CAMP McTUREOUS, Okinawa — Okinawa Marines deployed in Afghanistan are calling for donations of school supplies for more than 1,200 deprived children there.

The Marines — from 3rd Battalion, 12th Marines — went to Afghanistan in July as an Embedded Training Team attached to an Afghan National Army unit. There, they have witnessed the harsh conditions for Afghan school children and a lack of basic school supplies, said Lt. Col. Curt Williamson, the battalion’s commander.

“Most children sit on the ground, under a tree, with no writing implements or paper,” Williamson said in an e-mail from Afghanistan.

When the Marines provided one village school with a small supply of notebooks and pens, they reciprocated with a thank-you note, he said.

“This wasn’t an ordinary thank you,” Williamson said. “This was a folder with hundreds of signatures, page after page, with each child’s purple thumbprint next to their name.
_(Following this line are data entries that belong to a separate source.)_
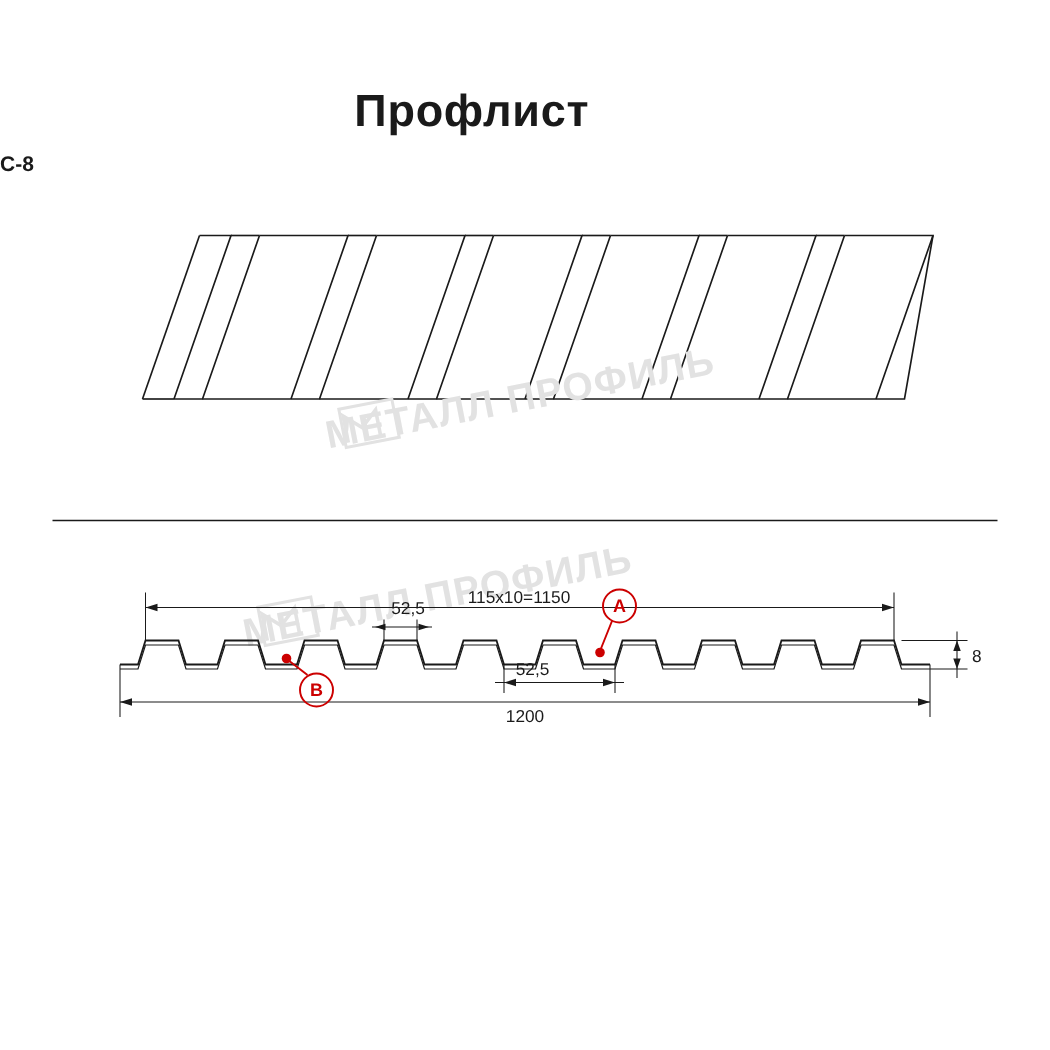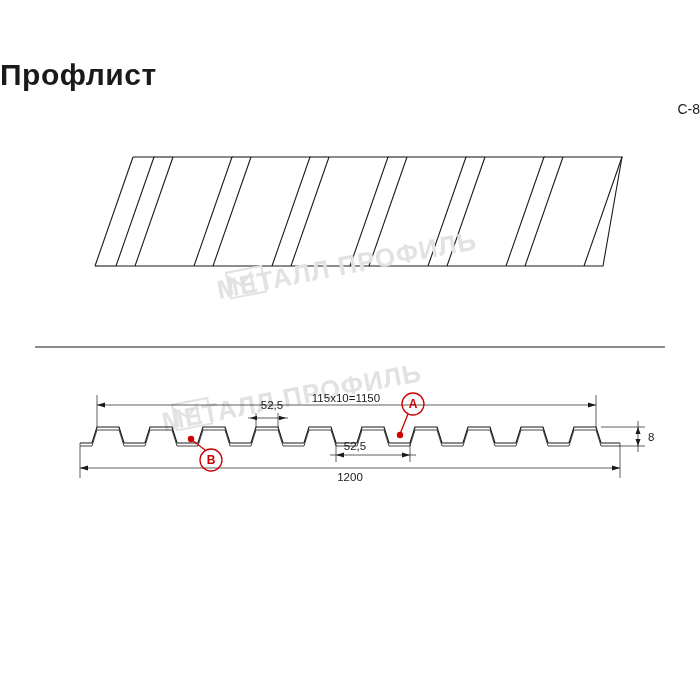--- a/index.html
+++ b/index.html
@@ -17,33 +17,34 @@
   }
   .page {
     position: absolute;
     inset: 0;
   }
   .title {
     position: absolute;
     top: 58px;
     left: 0;
     width: 629px;
+    text-align: center;
     font-size: 30px;
     font-weight: bold;
     letter-spacing: 0.5px;
     color: #1a1a1a;
   }
   .subtitle {
     position: absolute;
     top: 101px;
     left: 0;
     width: 700px;
-    text-align: right;
+    text-align: left;
     font-size: 14px;
-    font-weight: normal;
+    font-weight: bold;
     color: #1a1a1a;
   }
   .footer-note {
     position: absolute;
     top: 620px;
     left: 0;
     width: 700px;
     text-align: center;
     font-size: 13.5px;
     font-weight: bold;

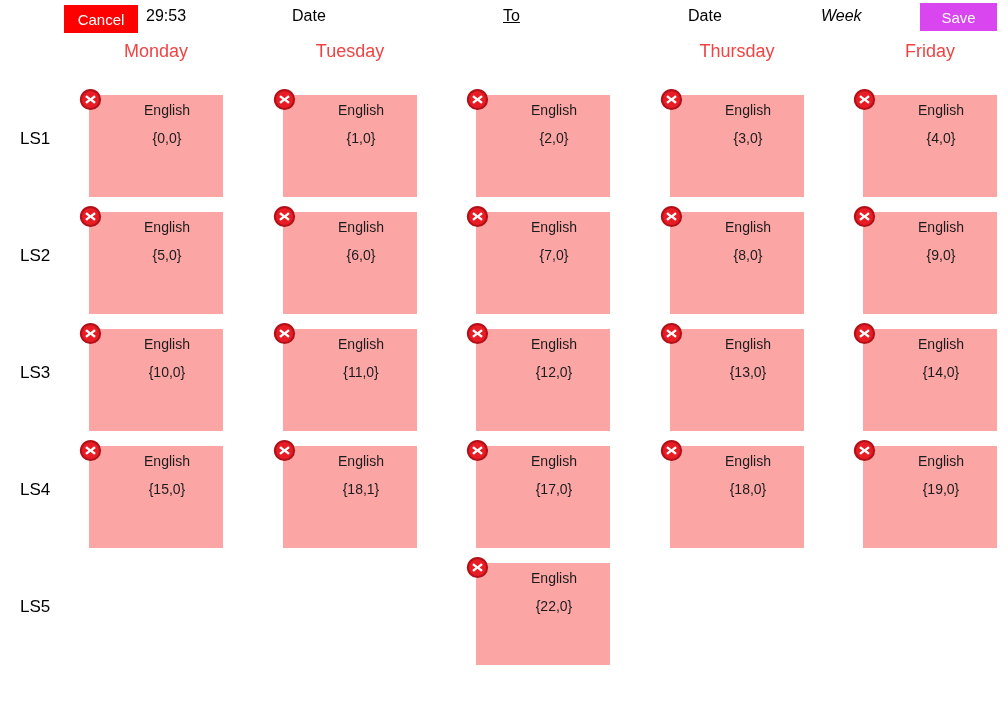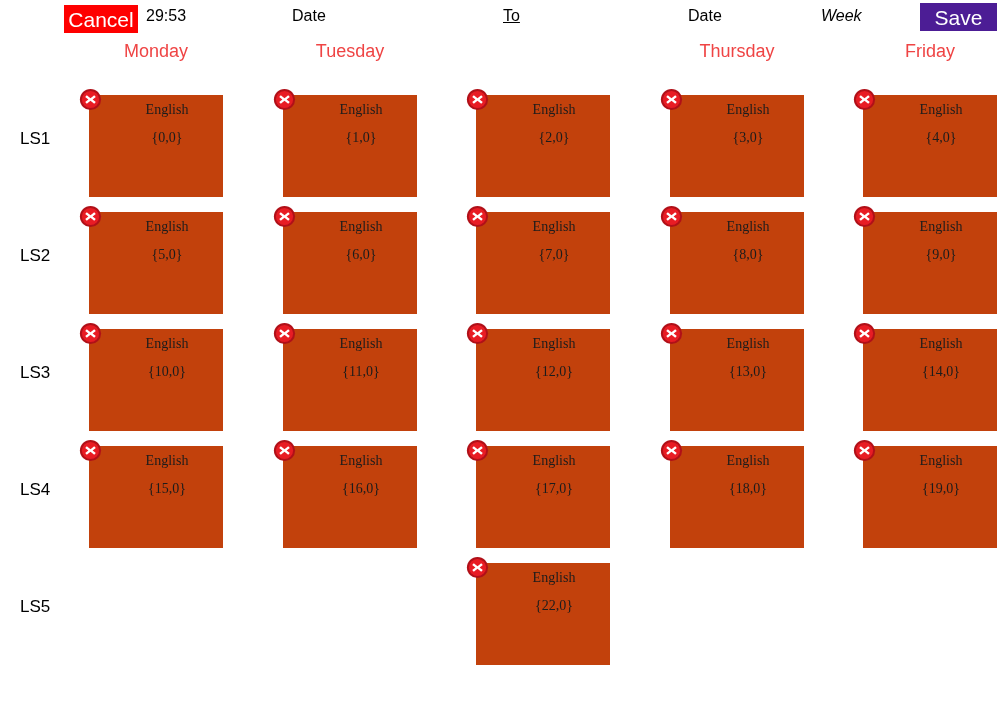--- a/index.html
+++ b/index.html
@@ -24,41 +24,41 @@
     left: 0;
     top: 0;
     width: 1008px;
     height: 36px;
   }
   .tb-btn {
     position: absolute;
     display: flex;
     align-items: center;
     justify-content: center;
-    font-size: 21px;
+    font-size: 15px;
     line-height: 1;
     color: #ffffff;
     border: none;
     padding: 0;
     cursor: pointer;
     font-family: "Liberation Sans", sans-serif;
   }
   #cancel-button {
     left: 64px;
     top: 5px;
     width: 74px;
     height: 28px;
     background: #fe0000;
   }
   #save-button {
     left: 920px;
     top: 3px;
     width: 77px;
     height: 28px;
-    background: #4c1d95;
+    background: #d946ef;
   }
   .tb-text {
     position: absolute;
     font-size: 16px;
     line-height: 1;
     color: #000000;
     white-space: nowrap;
     top: 8px;
   }
   #timer-display { left: 146px; }
@@ -101,23 +101,22 @@
     text-align: left;
     font-size: 17px;
     line-height: 1;
     color: #000000;
     white-space: nowrap;
   }
   .lesson-block {
     position: absolute;
     width: 134px;
     height: 102px;
-    background: #c2410c;
+    background: #fca5a5;
     box-sizing: border-box;
-    font-family: Liberation Serif, serif;
   }
   .lesson-text {
     position: absolute;
     left: 22px;
     top: 5px;
     width: 112px;
     text-align: center;
     pointer-events: none;
   }
   .lesson-subject {
@@ -387,21 +386,21 @@
     <div class="lesson-block" style="left: 283px; top: 446px;">
       <span class="delete-badge">
         <svg width="23" height="23" viewBox="0 0 23 23">
           <circle cx="11.5" cy="11.5" r="10.6" fill="#b01018"></circle>
           <circle cx="11.5" cy="11.5" r="8.6" fill="#e81c24"></circle>
           <path d="M7.8 7.2 L11.5 10.2 L15.2 7.2 L16.8 9.1 L13.6 11.5 L16.8 13.9 L15.2 15.8 L11.5 12.8 L7.8 15.8 L6.2 13.9 L9.4 11.5 L6.2 9.1 Z" fill="#ffffff"></path>
         </svg>
       </span>
       <div class="lesson-text">
         <div class="lesson-subject">English</div>
-        <div class="lesson-coord">{16,0}</div>
+        <div class="lesson-coord">{18,1}</div>
       </div>
     </div>
     <div class="lesson-block" style="left: 476px; top: 446px;">
       <span class="delete-badge">
         <svg width="23" height="23" viewBox="0 0 23 23">
           <circle cx="11.5" cy="11.5" r="10.6" fill="#b01018"></circle>
           <circle cx="11.5" cy="11.5" r="8.6" fill="#e81c24"></circle>
           <path d="M7.8 7.2 L11.5 10.2 L15.2 7.2 L16.8 9.1 L13.6 11.5 L16.8 13.9 L15.2 15.8 L11.5 12.8 L7.8 15.8 L6.2 13.9 L9.4 11.5 L6.2 9.1 Z" fill="#ffffff"></path>
         </svg>
       </span>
It was humbling to say the least.”

As a father of three, Williamson felt compelled to do what he could to improve those conditions, he said in his e-mail.
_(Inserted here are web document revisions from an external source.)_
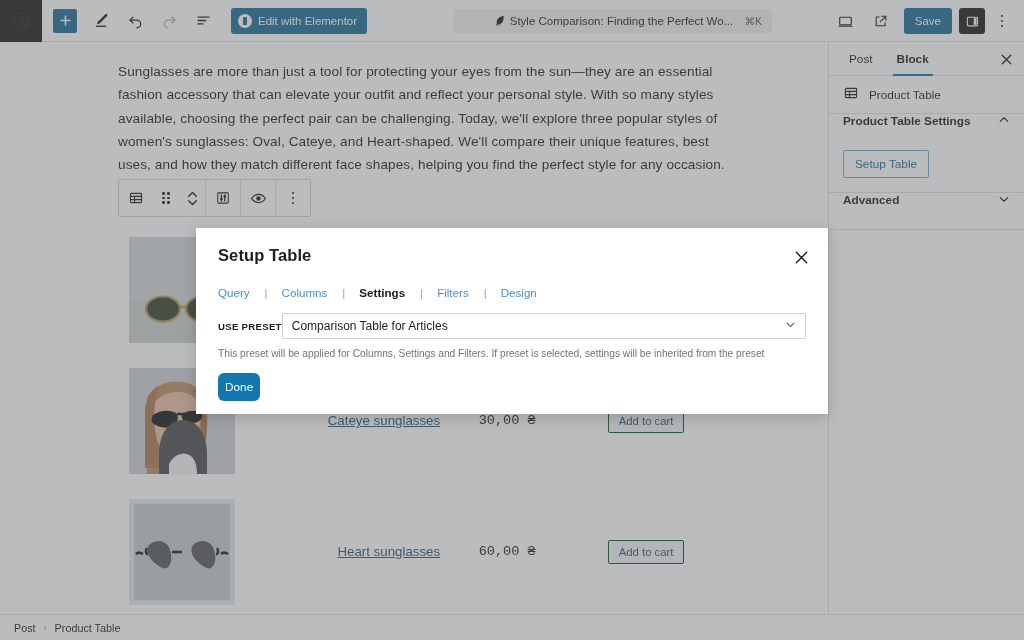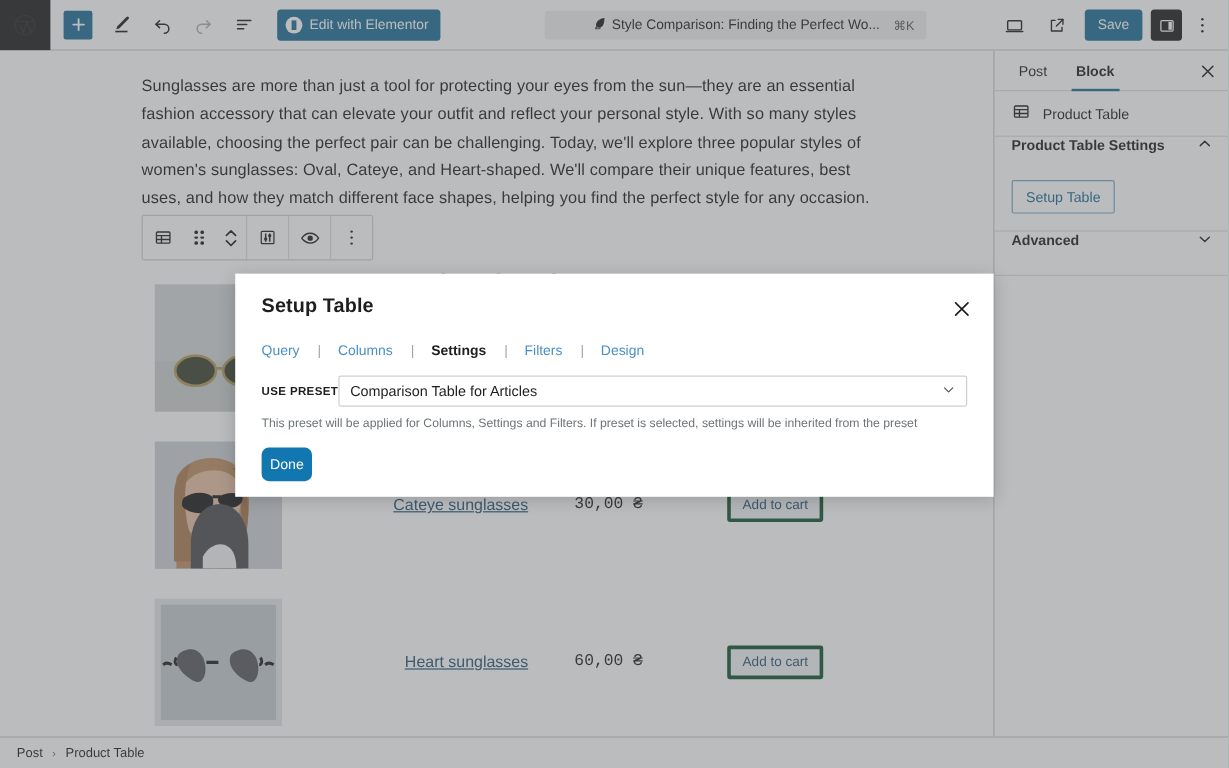--- a/index.html
+++ b/index.html
@@ -9,21 +9,21 @@
     height: 640px;
     overflow: hidden;
     font-family: "Liberation Sans", sans-serif;
     background: #ffffff;
   }
 
   #app {
     position: relative;
     width: 1024px;
     height: 640px;
-    background: #15803d;
+    background: #6d28d9;
     overflow: hidden;
   }
 
   
   .topbar {
     position: absolute;
     top: 0; left: 0;
     width: 1024px;
     height: 42px;
     background: #ffffff;
@@ -259,21 +259,21 @@
   }
   .pprice {
     width: 140px;
     text-align: center;
     font-size: 13.6px;
     color: #1e1e1e;
     font-family: Liberation Mono, monospace;
   }
   .pcart { width: 150px; display: flex; justify-content: center; }
   .cart-btn {
-    border: 3px solid #14532d;
+    border: 1px solid #14532d;
     background: #f3f4f5;
     color: #2c5777;
     font-size: 11.3px;
     padding: 5px 10px;
     border-radius: 2px;
     cursor: pointer;
     white-space: nowrap;
   }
So he asked his wife, Page Williamson, a kindergarten teacher at Bechtel Elementary on Camp McTureous, to coordinate the donation drive for school supplies.

Page Williamson said she felt a little overwhelmed at first, but then she realized that her teaching position at Bechtel, her involvement in the Camp Courtney chapel and the couple’s network of family and friends stateside put her in a good position to help.
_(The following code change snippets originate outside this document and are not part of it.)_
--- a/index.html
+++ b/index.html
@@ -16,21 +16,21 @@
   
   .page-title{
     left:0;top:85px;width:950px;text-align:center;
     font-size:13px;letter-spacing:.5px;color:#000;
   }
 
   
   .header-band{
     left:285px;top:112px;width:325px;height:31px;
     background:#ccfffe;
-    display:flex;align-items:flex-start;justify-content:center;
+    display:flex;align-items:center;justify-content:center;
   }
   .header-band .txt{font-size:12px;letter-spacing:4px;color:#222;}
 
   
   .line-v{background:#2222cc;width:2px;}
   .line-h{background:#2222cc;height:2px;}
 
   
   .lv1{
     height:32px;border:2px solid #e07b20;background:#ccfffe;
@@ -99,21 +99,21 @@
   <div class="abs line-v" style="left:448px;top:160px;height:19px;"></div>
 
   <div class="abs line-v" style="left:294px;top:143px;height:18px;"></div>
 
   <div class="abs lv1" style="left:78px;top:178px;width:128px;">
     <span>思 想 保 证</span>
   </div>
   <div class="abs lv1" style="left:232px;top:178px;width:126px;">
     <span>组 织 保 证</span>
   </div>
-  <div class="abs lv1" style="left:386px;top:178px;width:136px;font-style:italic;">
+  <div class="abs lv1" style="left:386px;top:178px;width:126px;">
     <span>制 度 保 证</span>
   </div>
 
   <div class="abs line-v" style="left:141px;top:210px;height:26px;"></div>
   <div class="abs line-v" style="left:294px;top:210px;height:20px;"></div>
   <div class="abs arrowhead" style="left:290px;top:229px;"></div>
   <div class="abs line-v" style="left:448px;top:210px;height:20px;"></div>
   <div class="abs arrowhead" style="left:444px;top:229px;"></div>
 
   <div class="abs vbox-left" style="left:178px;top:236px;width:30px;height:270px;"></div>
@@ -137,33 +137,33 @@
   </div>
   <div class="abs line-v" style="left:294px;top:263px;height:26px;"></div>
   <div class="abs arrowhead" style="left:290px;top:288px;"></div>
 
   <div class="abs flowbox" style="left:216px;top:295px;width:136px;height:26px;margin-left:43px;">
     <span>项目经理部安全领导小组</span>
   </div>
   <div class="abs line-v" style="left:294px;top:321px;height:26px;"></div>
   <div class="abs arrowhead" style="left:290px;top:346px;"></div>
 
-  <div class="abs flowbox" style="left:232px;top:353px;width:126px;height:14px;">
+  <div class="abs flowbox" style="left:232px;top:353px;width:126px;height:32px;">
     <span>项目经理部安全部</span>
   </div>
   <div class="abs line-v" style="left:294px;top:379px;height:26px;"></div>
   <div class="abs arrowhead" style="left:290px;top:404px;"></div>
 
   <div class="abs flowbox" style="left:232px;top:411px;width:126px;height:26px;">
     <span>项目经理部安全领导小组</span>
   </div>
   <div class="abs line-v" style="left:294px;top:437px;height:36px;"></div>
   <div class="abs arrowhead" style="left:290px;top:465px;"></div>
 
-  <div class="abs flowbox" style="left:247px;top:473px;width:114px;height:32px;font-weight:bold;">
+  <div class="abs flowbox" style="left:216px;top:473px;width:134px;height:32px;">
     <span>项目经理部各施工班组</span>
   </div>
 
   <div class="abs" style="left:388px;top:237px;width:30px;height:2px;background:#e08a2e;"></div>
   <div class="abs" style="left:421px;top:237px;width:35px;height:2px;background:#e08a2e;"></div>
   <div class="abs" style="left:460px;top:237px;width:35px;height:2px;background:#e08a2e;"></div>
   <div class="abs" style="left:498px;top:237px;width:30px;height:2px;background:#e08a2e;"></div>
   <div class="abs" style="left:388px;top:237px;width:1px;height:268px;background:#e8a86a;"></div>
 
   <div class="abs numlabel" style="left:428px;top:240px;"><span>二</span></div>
And so the Afghan children school supply donation drive was started.

“The country and people are quite rugged,” Williamson said in his e-mail. “Their needs are not sophisticated, but their supplies have to be durable.”

Wire-bound notebooks with 100 to 300 pages, any type of folders with pockets and Bic pens top the list of supplies needed.

“The basic plastic Bic pen with a cap that allows one to clip it on their shirt pocket is key,” he said.

“In Afghanistan, if you wear a pen in your shirt pocket it is a symbol of literacy,” he said. “These are school kids, they want credit for their work, and take great pride in the title of student.”

However much is collected, “we’ll find a home for it,” he said.